Publié le Mercredi 5 mai 2021 à 12h27.

Quand la ville tombe, de Didier Castino

Éditions les Avrils, 256 pages, 19 euros.

Hervé et Blanche se sont connus à l’université lorsqu’ils étaient étudiants, ils ont milité ensemble, Ils ont manifesté contre les guerres, ils ont apporté leur soutien aux oppriméEs. Un peu partout sur la planète, les peuples se révoltent, ils veulent plus de liberté, de démocratie, veulent vivre dignement. Aujourd’hui encore, Hervé et Blanche se mobilisent, ils défilent dans les rues marseillaises avec leurs trois enfants et continuent de débattre sur des sujets politiques.

Quand les balcons s’écroulent

Ils vivent dans les beaux quartiers, ils sont instruits (les références culturelles sont nombreuses, de Godard à Léos Carax en passant par The Clash), ils sont éloignés des réalités de la guerre, des massacres, des bombardements, de la peur et de l’exil, mais ils n’oublient pas le monde qui les entoure.

Blanche est enseignante à la fac, Hervé fait des traductions depuis son domicile. Malgré le son assourdissant du monde qui vacille, ils sont heureux.

Mais un soir tout bascule. Blanche, en rentrant chez elle après sa journée de cours, passe sous un balcon qui s’écroule à ce moment-là, elle meurt.

Hervé reste seul avec ses enfants. Pour lui, la guerre est là, dans la ville, des balcons s’écroulent, des immeubles s’effondrent. Des gens meurent. La municipalité a laissé des habitations se détériorées, elle n’a pas pris les mesures nécessaires pour éviter ces tragédies, pas d’entretien, de rénovation ni de protection dans les quartiers populaires puis après les drames, elle n’a pas relogé les plus démunis, abandonnant la partie la plus fragile de la population.

Bien qu’il n’y ait pas de marquage temporel dans le livre, Didier Castino fait explicitement référence à l’effondrement des deux immeubles dans le quartier populaire de Noaille à Marseille, le 5 novembre 2018, qui avait ­provoqué la mort de huit personnes. 
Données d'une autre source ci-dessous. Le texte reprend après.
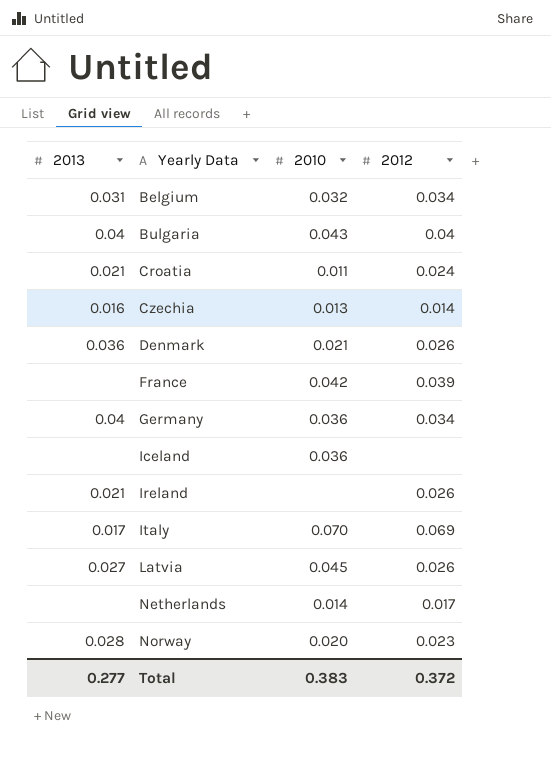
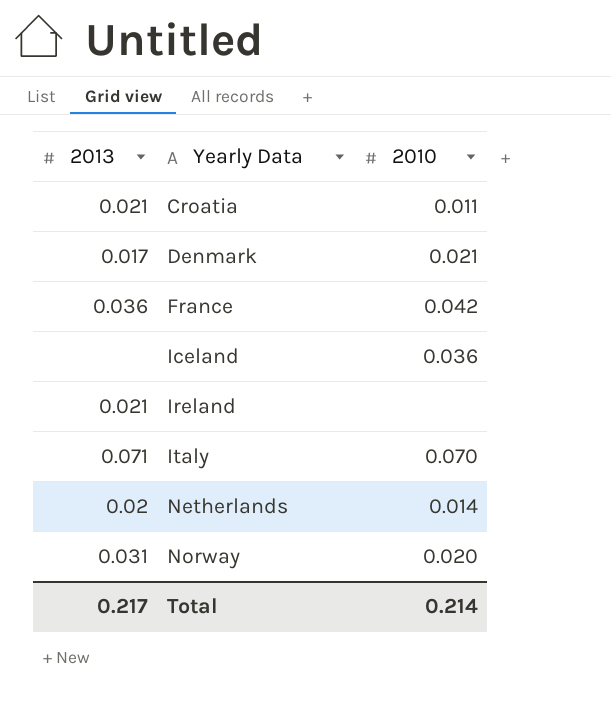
column 2012 | position: 4 -> none
row Belgium: 0.031 | 0.032 | 0.034 -> none
row Bulgaria: 0.04 | 0.043 | 0.04 -> none
row Czechia: 0.016 | 0.013 | 0.014 -> none
row Germany: 0.04 | 0.036 | 0.034 -> none
row Latvia: 0.027 | 0.045 | 0.026 -> none
Denmark | 2013: 0.036 -> 0.017
France | 2013: none -> 0.036
Italy | 2013: 0.017 -> 0.071
Netherlands | 2013: none -> 0.02
Norway | 2013: 0.028 -> 0.031
Total | 2013: 0.277 -> 0.217
Total | 2010: 0.383 -> 0.214

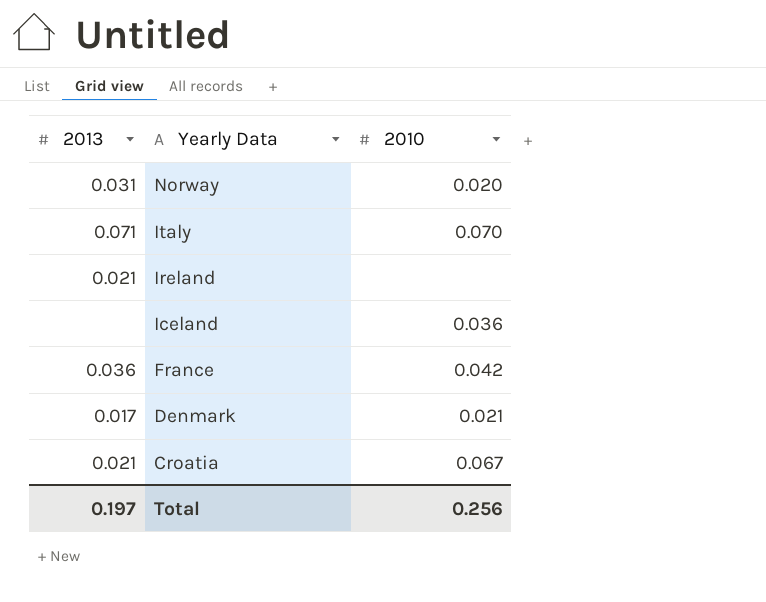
row order: Yearly Data ascending -> Yearly Data descending
row Netherlands: 0.02 | 0.014 -> none
Croatia | 2010: 0.011 -> 0.067
Total | 2013: 0.217 -> 0.197
Total | 2010: 0.214 -> 0.256

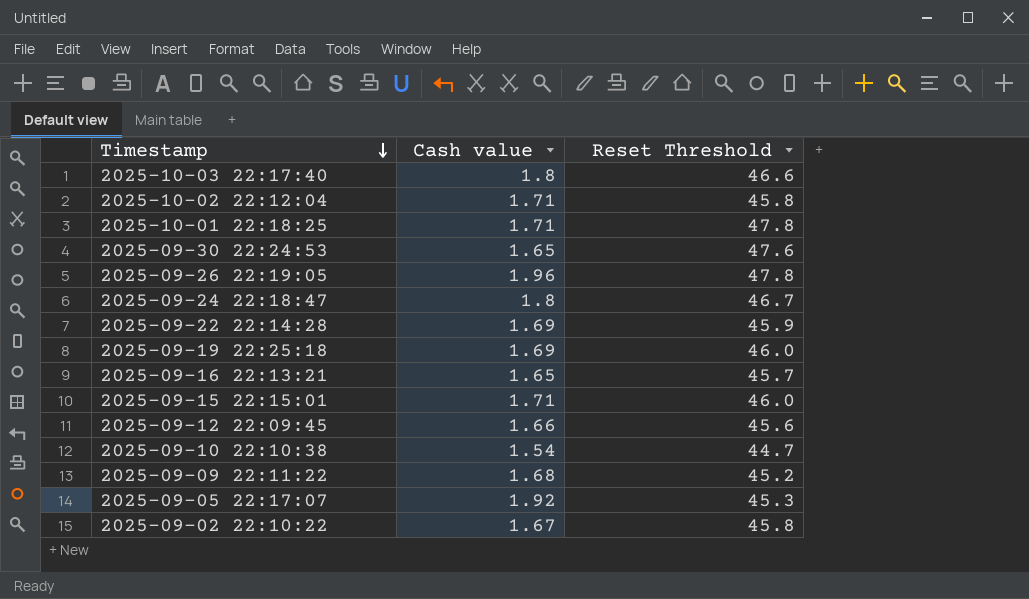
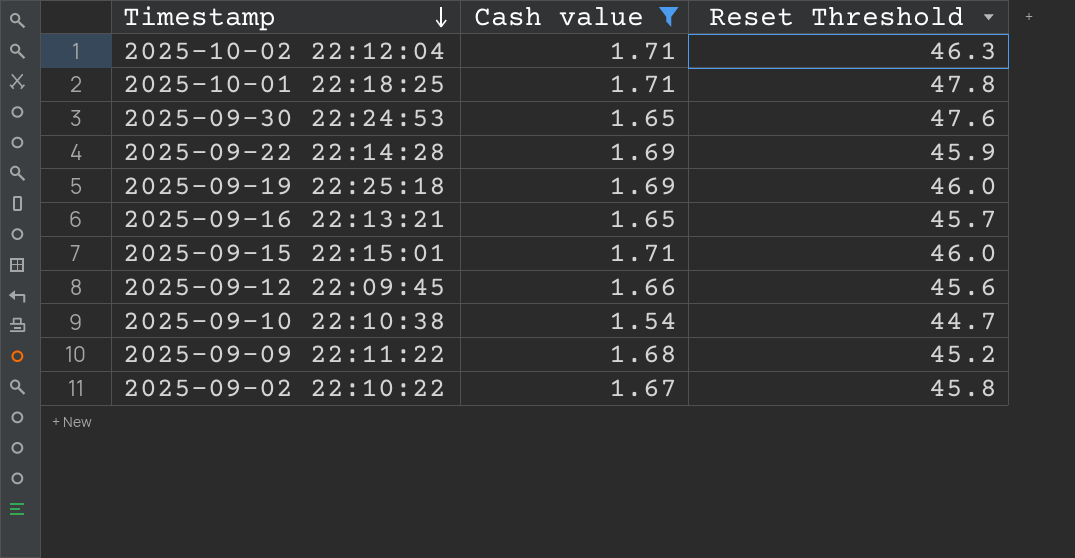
filter: none -> Cash value <= 1.71
2025-10-02 22:12:04 | Reset Threshold: 45.8 -> 46.3

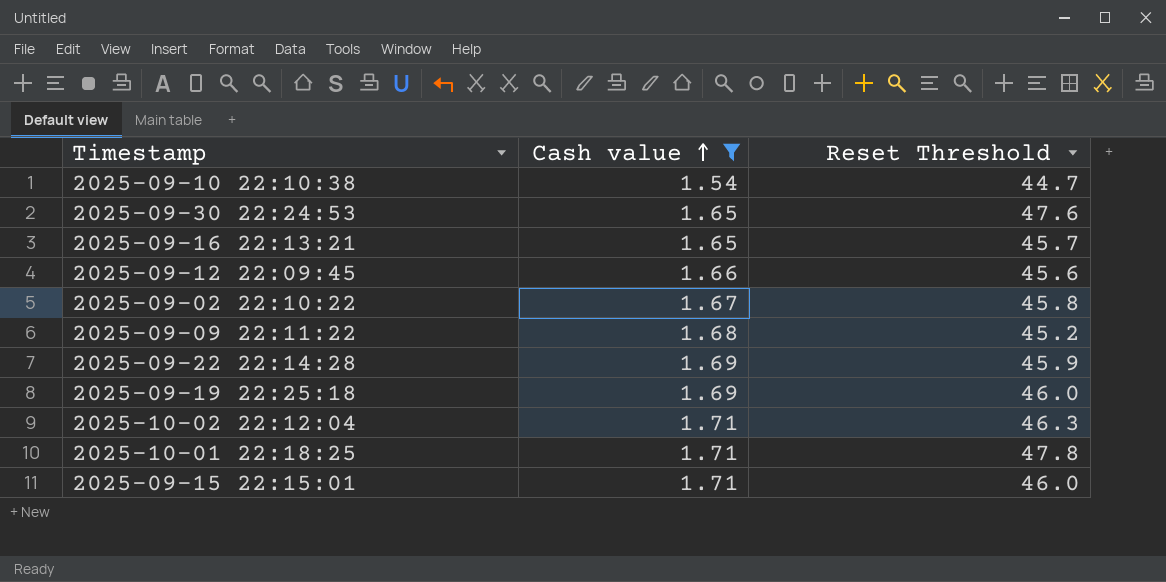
row order: Timestamp descending -> Cash value ascending

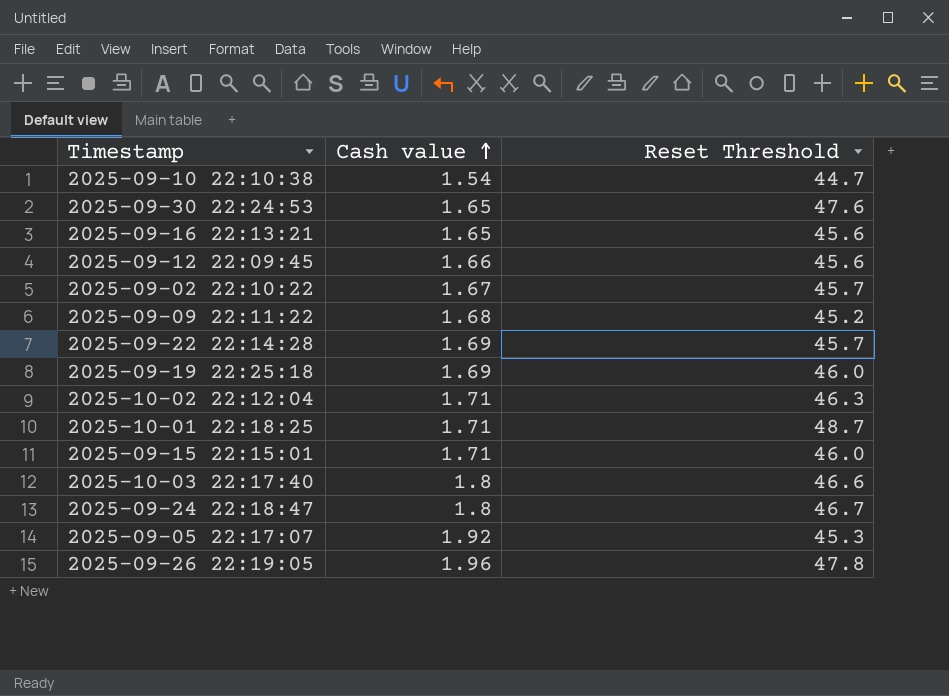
filter: Cash value <= 1.71 -> none
2025-09-16 22:13:21 | Reset Threshold: 45.7 -> 45.6
2025-09-02 22:10:22 | Reset Threshold: 45.8 -> 45.7
2025-09-22 22:14:28 | Reset Threshold: 45.9 -> 45.7
2025-10-01 22:18:25 | Reset Threshold: 47.8 -> 48.7

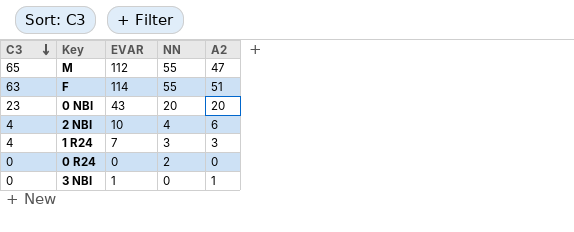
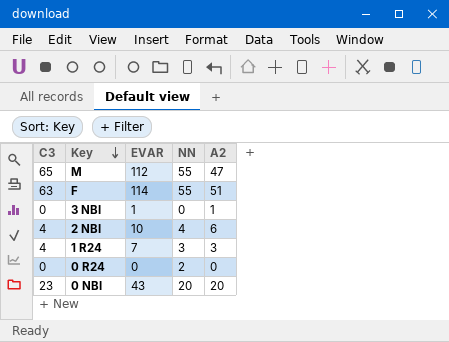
row order: C3 descending -> Key descending

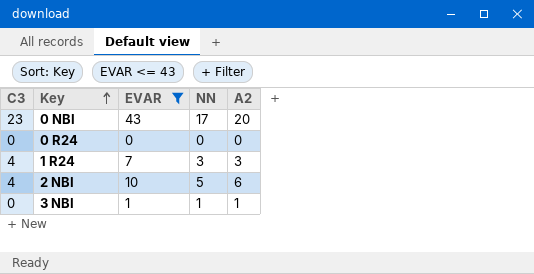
filter: none -> EVAR <= 43
row order: Key descending -> Key ascending
0 NBI | NN: 20 -> 17
0 R24 | NN: 2 -> 0
2 NBI | NN: 4 -> 5
3 NBI | NN: 0 -> 1

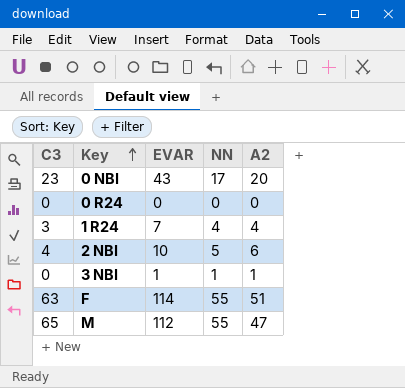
filter: EVAR <= 43 -> none
1 R24 | C3: 4 -> 3
1 R24 | NN: 3 -> 4
1 R24 | A2: 3 -> 4

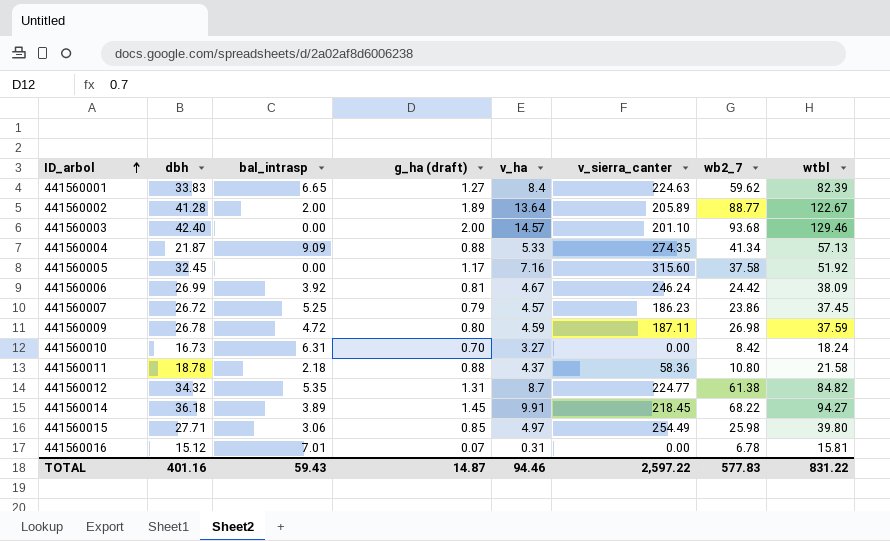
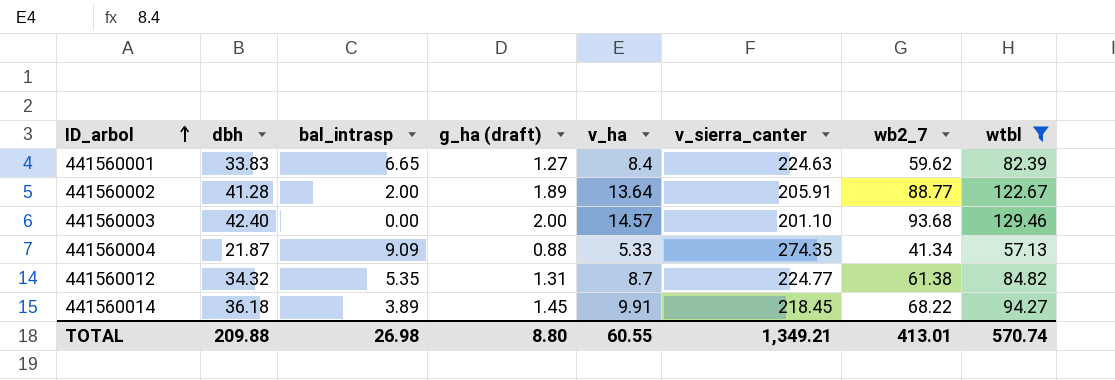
filter: none -> wtbl >= 57.13
441560002 | v_sierra_canter: 205.89 -> 205.91
TOTAL | dbh: 401.16 -> 209.88
TOTAL | bal_intrasp: 59.43 -> 26.98
TOTAL | g_ha (draft): 14.87 -> 8.80
TOTAL | v_ha: 94.46 -> 60.55
TOTAL | v_sierra_canter: 2,597.22 -> 1,349.21
TOTAL | wb2_7: 577.83 -> 413.01
TOTAL | wtbl: 831.22 -> 570.74

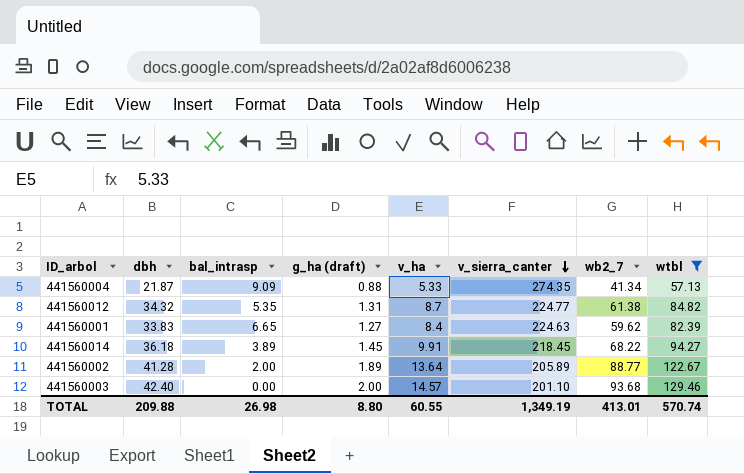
row order: ID_arbol ascending -> v_sierra_canter descending
441560002 | v_sierra_canter: 205.91 -> 205.89
TOTAL | v_sierra_canter: 1,349.21 -> 1,349.19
Cette tragédie avait révélé le terrible mépris des pouvoirs locaux, des barons politiques au pouvoir pour défendre tout autre chose que la population, entre connivence avec les possédants, clientélisme, corruption et incompétences multiples.

Absence des êtres chers

Dans son troisième livre, Didier Castino met en scène de nouveau l’absence des êtres chers qui disparaissent soudainement. Ici c’est celle de l’être aimé, qu’il interpelle, à qui il raconte comment se passe la vie sans elle, comment, après l’amputation de la cellule familiale, ils arrivent à se reconstruire, à lutter pour continuer à avancer.   

Dans son premier roman Après le silence, il évoquait l’absence de son père, mort tragiquement d’un accident du travail, victime de la course mortelle au profit. Dans son deuxième roman Rue Monsieur Le Prince, il retraçait les dernières heures de Malik Oussekine assassiné par la police dans la nuit du 5 au 6 décembre 1986, à la suite d’une manifestation à laquelle il n’avait pas participé, et l’attente de madame Oussekine qui s’inquiète de ne pas voir revenir son fils.

Didier Castino a aussi participé au livre collectif Ford Blanquefort, même pas mort en soutien à la lutte des ouvriers pour sauver leur emploi. C’est un vrai plaisir de lire de nouveau Didier Castino, son écriture est juste, sensible et révoltée.